Dans l’avant-projet de nouvelle constitution, la corruption et le détournement des deniers publics perdent leur statut « d’infraction criminelle » (Rapport d’audit)

Votre quotidien d’informations générales et d’investigation (www.guineerealite.info) a pu consulter le rapport d’audit final  de 120 pages,  portant sur l’avant-projet de nouvelle constitution, voulu par le pouvoir de Conakry. 

Dirigé par Maître Dramé Alpha Yaya du cabinet AYD Avocat, basé à Lille en France en collaboration avec des avocats locaux, cet audit qui a duré deux semaines, avait pour but d’examiner, si la réforme constitutionnelle envisagée apporte, sur le fond, un changement déterminant.

Selon le rapport final, le projet de constitution supprime plusieurs droits fondamentaux garantis par l’actuelle constitution (2010), notamment la suppression de la gratuité de l’enseignement et l’on y retrouve également la presque « légalisation » de la corruption et du détournement des deniers publics. « Le projet de constitution limite la gratuité de l’école jusqu’à 16 ans pour les enfants 17 ans des deux sexes (Art. 24 du projet de constitution). A contrario, la Constitution en vigueur n’apporte aucune condition d’âge pour la gratuité de l’école. L’État assure « l’enseignement de la jeunesse qui est obligatoire », précise l’article 23 al. 8 de la Constitution de 2010. Cette obligation de l’État est purement et simplement supprimée dans le projet de constitution. En conséquence de la réforme envisagée, l’État sera libre de privatiser les Lycées et les Universités, la gratuité de l’enseignement n’étant plus obligatoire, que jusqu’à 16 ans », a révélé le rapport.
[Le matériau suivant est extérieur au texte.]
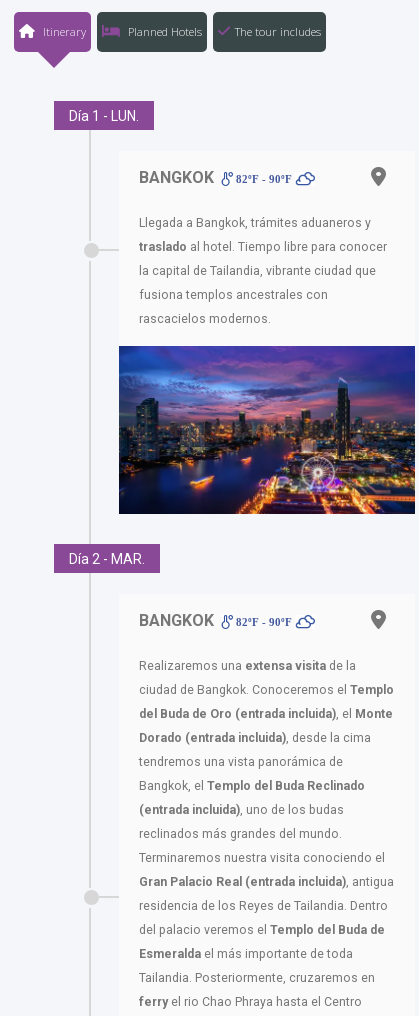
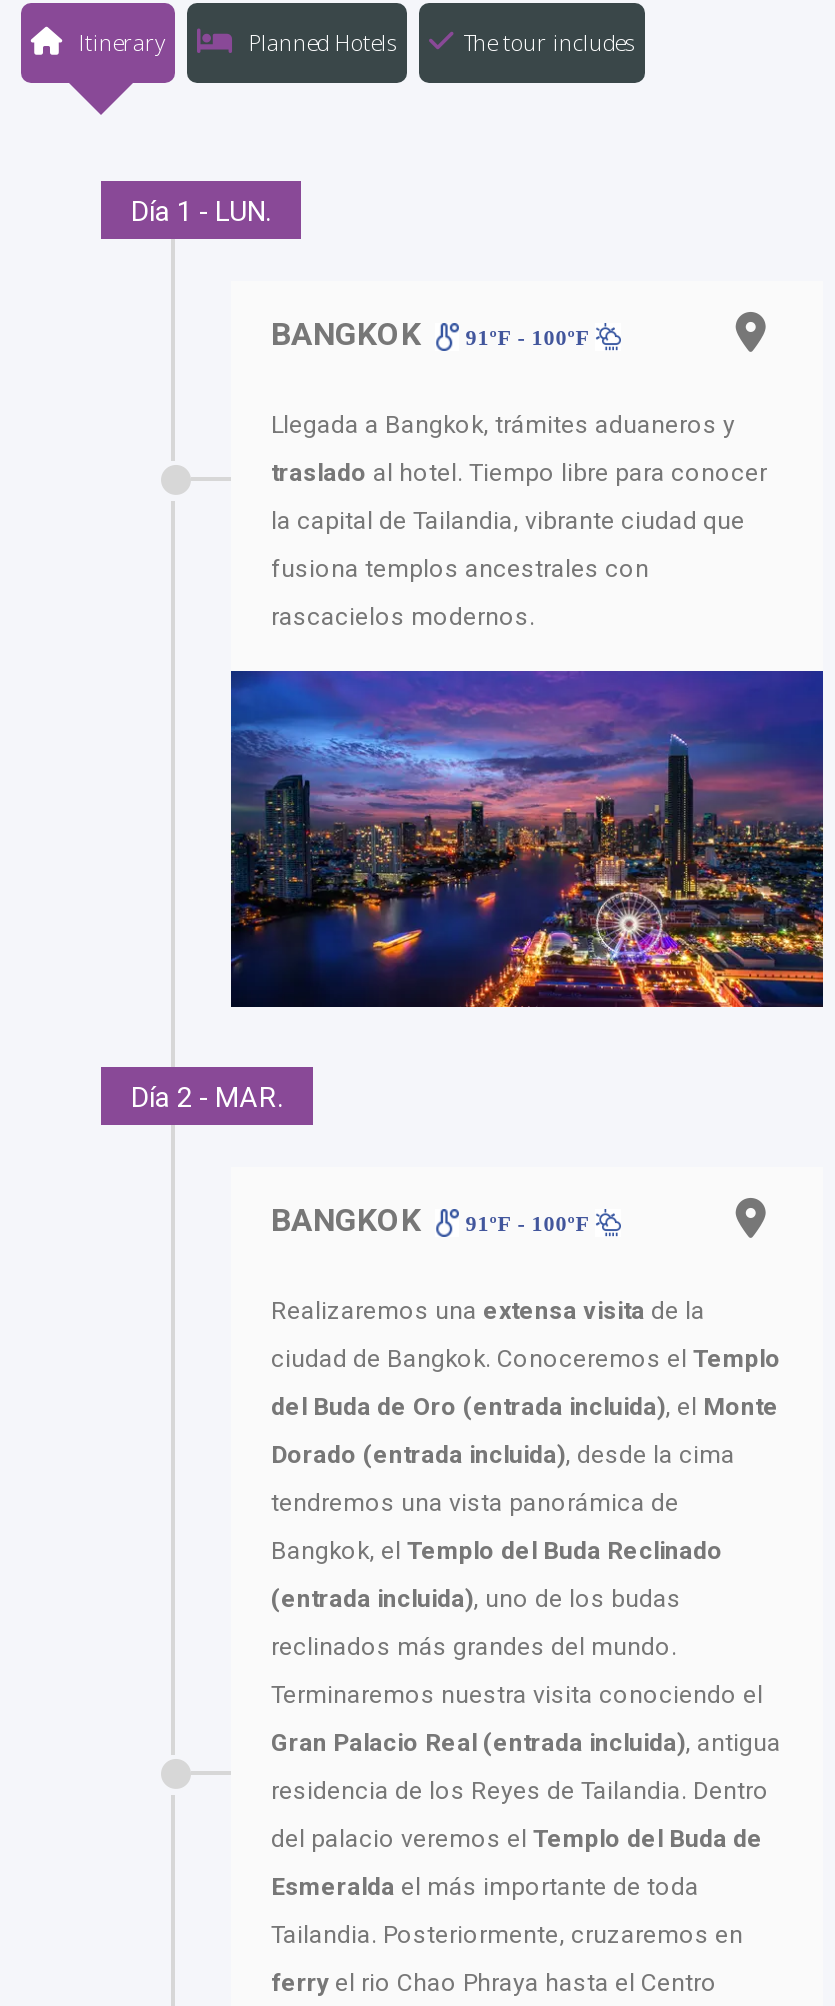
- BANGKOK 82ºF - 90ºF
+ BANGKOK 91ºF - 100ºF

- BANGKOK 82ºF - 90ºF
+ BANGKOK 91ºF - 100ºF
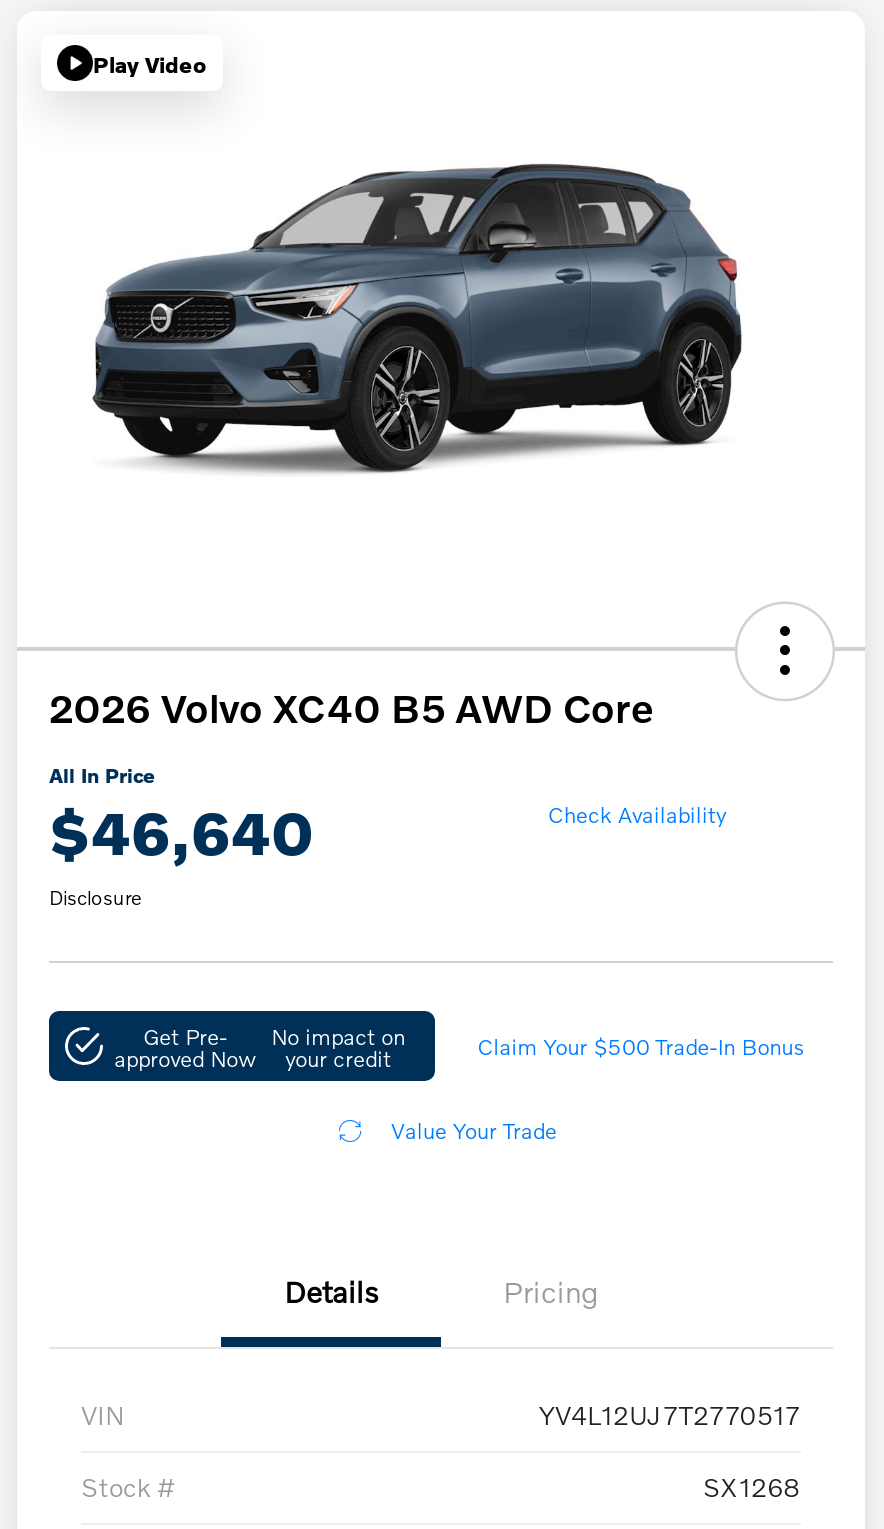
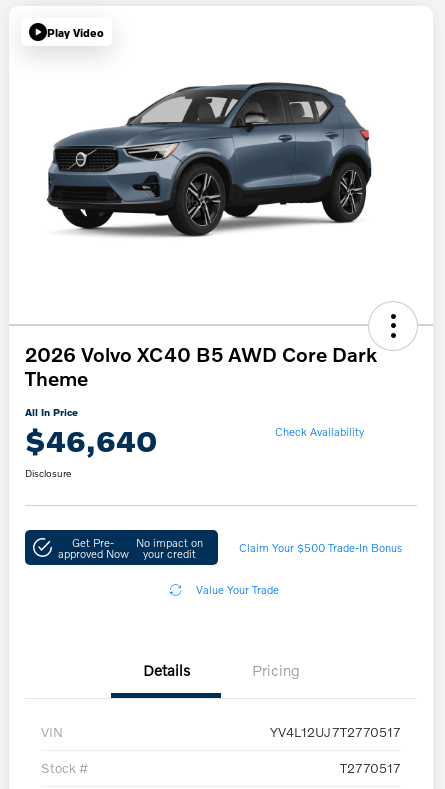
- 2026 Volvo XC40 B5 AWD Core
+ 2026 Volvo XC40 B5 AWD Core Dark
+ Theme

- SX1268
+ T2770517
Par ailleurs, le rapport indique que l’adoption de ce projet constitutionnel en l’état contribuerait à promouvoir la corruption et le détournement de deniers publics, « De ce fait, si la réforme constitutionnelle envisagée est adoptée en l’état, cela affaiblirait la protection des droits de l’homme en Guinée. En second lieu, pour lutter contre la corruption et le détournement des deniers publics, le constituant de 2010 a tiré les leçons de l’histoire de la Guinée, en constitutionnalisant « l’imprescriptibilité des crimes économiques».

Le Préambule de la Constitution de 2010 précise clairement que « la corruption et les crimes économiques sont imprescriptibles ». En application de ce principe, il est interdit au législateur d’adopter une loi pénale permettant aux personnes suspectées de détournement de biens publics ou de corruption d’échapper aux poursuites pénales par l’effet du temps. La mise en cause de la responsabilité pénale de ces personnes est illimitée dans le temps. Il s’en infère, que même après leur mort, l’État peut poursuivre indéfiniment les biens publics détournés, notamment dans le patrimoine des bénéficiaires de la succession (les héritiers). Curieusement, le projet de constitution a supprimé cette règle prompte à la lutte contre la corruption et le détournement des deniers publics. Sous l’empire du projet de constitution, ceux qui se rendraient coupables de crimes économiques ne pourraient faire l’objet de poursuites judiciaires que sous réserve de prescription  », a-t-il fait remarquer

Ce n’est pas tout, l’avant-projet de nouvelle constitution favorise l’instrumentalisation de l’armée à des fins politiques et il encourage également  la création et l’entretien de milices privées en République de Guinée, « Le projet de constitution a supprimé purement et simplement le titre relatif aux forces de défense et de sécurité institué par le constituant de 2010.

Ont été notamment supprimés :

le caractère républicain et apolitique des forces de défense et de sécurité ;

la précision des missions dévolues à l’Armée ;

la participation de l’armée au développement économique et social du pays ;

l’interdiction d’organiser des formations militaires, paramilitaires ou des milices privées, ou d’entretenir un groupe armé…

la suppression du service national (civique ou militaire) pour la jeunesse. Or, cette suppression est particulièrement hasardeuse, compte tenu du rôle joué par l’Armée dans l’histoire politique guinéenne depuis 1984.

Ainsi, la suppression de ce titre constitue une incertitude juridique susceptible de :

favoriser l’instrumentalisation de l’armée à des fins politiques ;

créer un environnement favorable aux coups d’État militaires ;

inciter à la création et à l’entretien de milices privées (militaires ou paramilitaires).

D’ailleurs, sur le risque de constitution de milices privées, les déclarations de M. Malick Sankon en date du 18 janvier 2020 donnent une parfaite illustration du risque que constitue une telle suppression », mentionne le rapport.